Description of Evidence Analysis Methods
ATS uses RevMan to combine results of multiple studies. ATS uses GradePro software to combine the summary of findings and quality assessment tables into a single table.
Description of Evidence Grading
ATS uses the Evidence to Recommendations (EtR) framework. High: High confidence that the available evidence reflects the true magnitude and direction of the net effect (i.e., balance of benefits v harms) and that further research is very unlikely to change either the magnitude or direction of this net effect. Intermediate: Moderate confidence that the available evidence reflects the true magnitude and direction of the net effect. Further research is unlikely to alter the direction of the net effect; however, it might alter the magnitude of the net effect. Low: Low confidence that the available evidence reflects the true magnitude and direction of the net effect. Further research may change either the magnitude and/or direction this net effect. Very Low: Evidence is insufficient to discern the true magnitude and direction of the net effect. Further research may better inform the topic. The use of the consensus opinion of experts is reasonable to inform outcomes related to the topic.

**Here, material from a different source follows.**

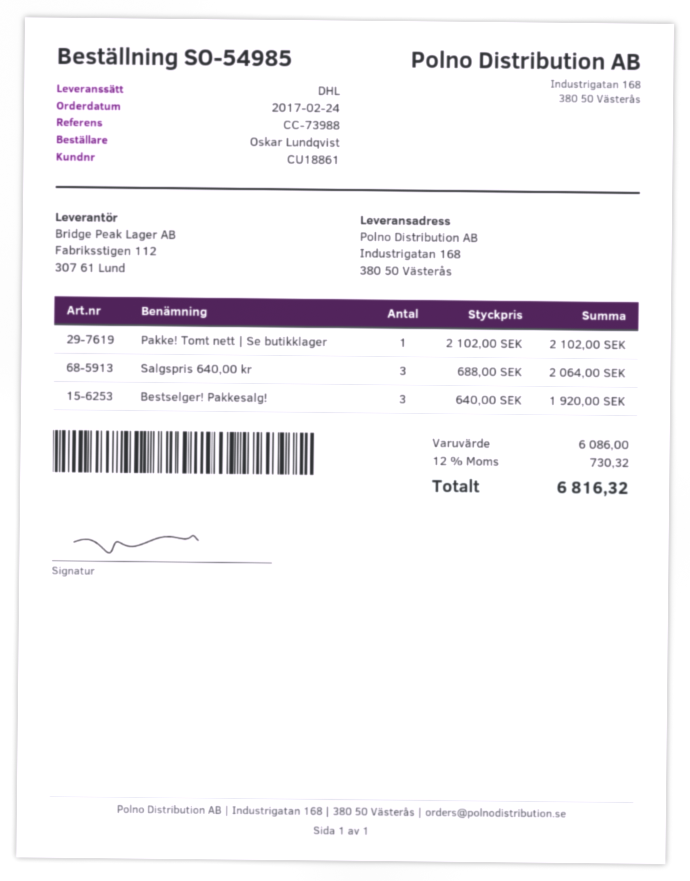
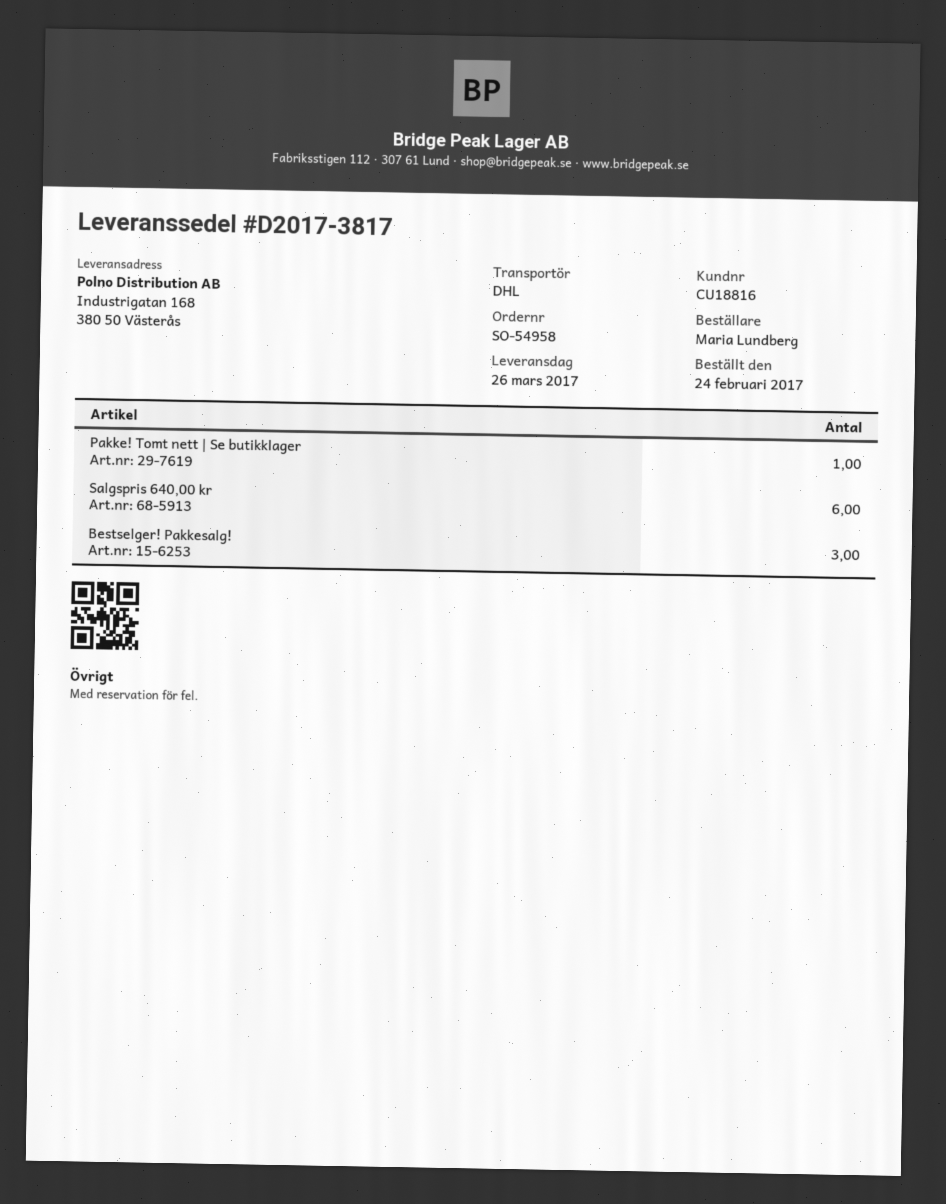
order number: SO-54985 -> SO-54958
customer number: CU18861 -> CU18816
ordered by: Oskar Lundqvist -> Maria Lundberg
Salgspris 640,00 kr: 3 -> 6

Description of Recommendation Grading
ATS uses a formal consensus methodology based on the modified Delphi technique in clinically important areas where there is limited evidence or a lack of high‐quality evidence to inform clinical guidance recommendations. GRADE rates the certainty (also known as quality or confidence) in effect estimates for benefits and harms as high, moderate, low or very low, and the overall certainty is based on the lowest confidence of the outcomes critical for decision making. Recommendations are classified as strong (desirable consequences clearly do or do not outweigh undesirable consequences) or conditional (the balance of desirable and undesirable consequences is less certain). Alternative designations are conditional, discretionary, or contingent recommendations. A strong recommendation was made for an intervention when, following deliberations, the panel was certain that the desirable consequences of the intervention outweigh the undesirable consequences, likewise a strong recommendation would have been made against a proposed intervention if the panel was certain that the undesirable consequences of the intervention outweigh the desirable consequences. A strong recommendation indicates that almost all well-informed patients would choose to have or not to have the intervention. A conditional recommendation was made for an intervention when the panel was uncertain whether the desirable consequences of the intervention outweigh the undesirable consequences, likewise a conditional recommendation would have been made against a proposed intervention if the panel was uncertain that the undesirable consequences of the intervention outweigh the desirable consequences. Reasons for a conditional recommendation and thus uncertainty included low or very low quality of evidence, or the desirable and undesirable consequences being finely balanced, with underlying values and preferences playing an important role.
Description of Funding Source
ATS provides funding for Guideline Development.
Company/Author Disclosures
ATS Conflict of Interest Policy complies with the CMSS Code for Interactions with Companies. ATS requires no COI with Tobacco entity (includes manufacturer/dissemination of e-cigarettes).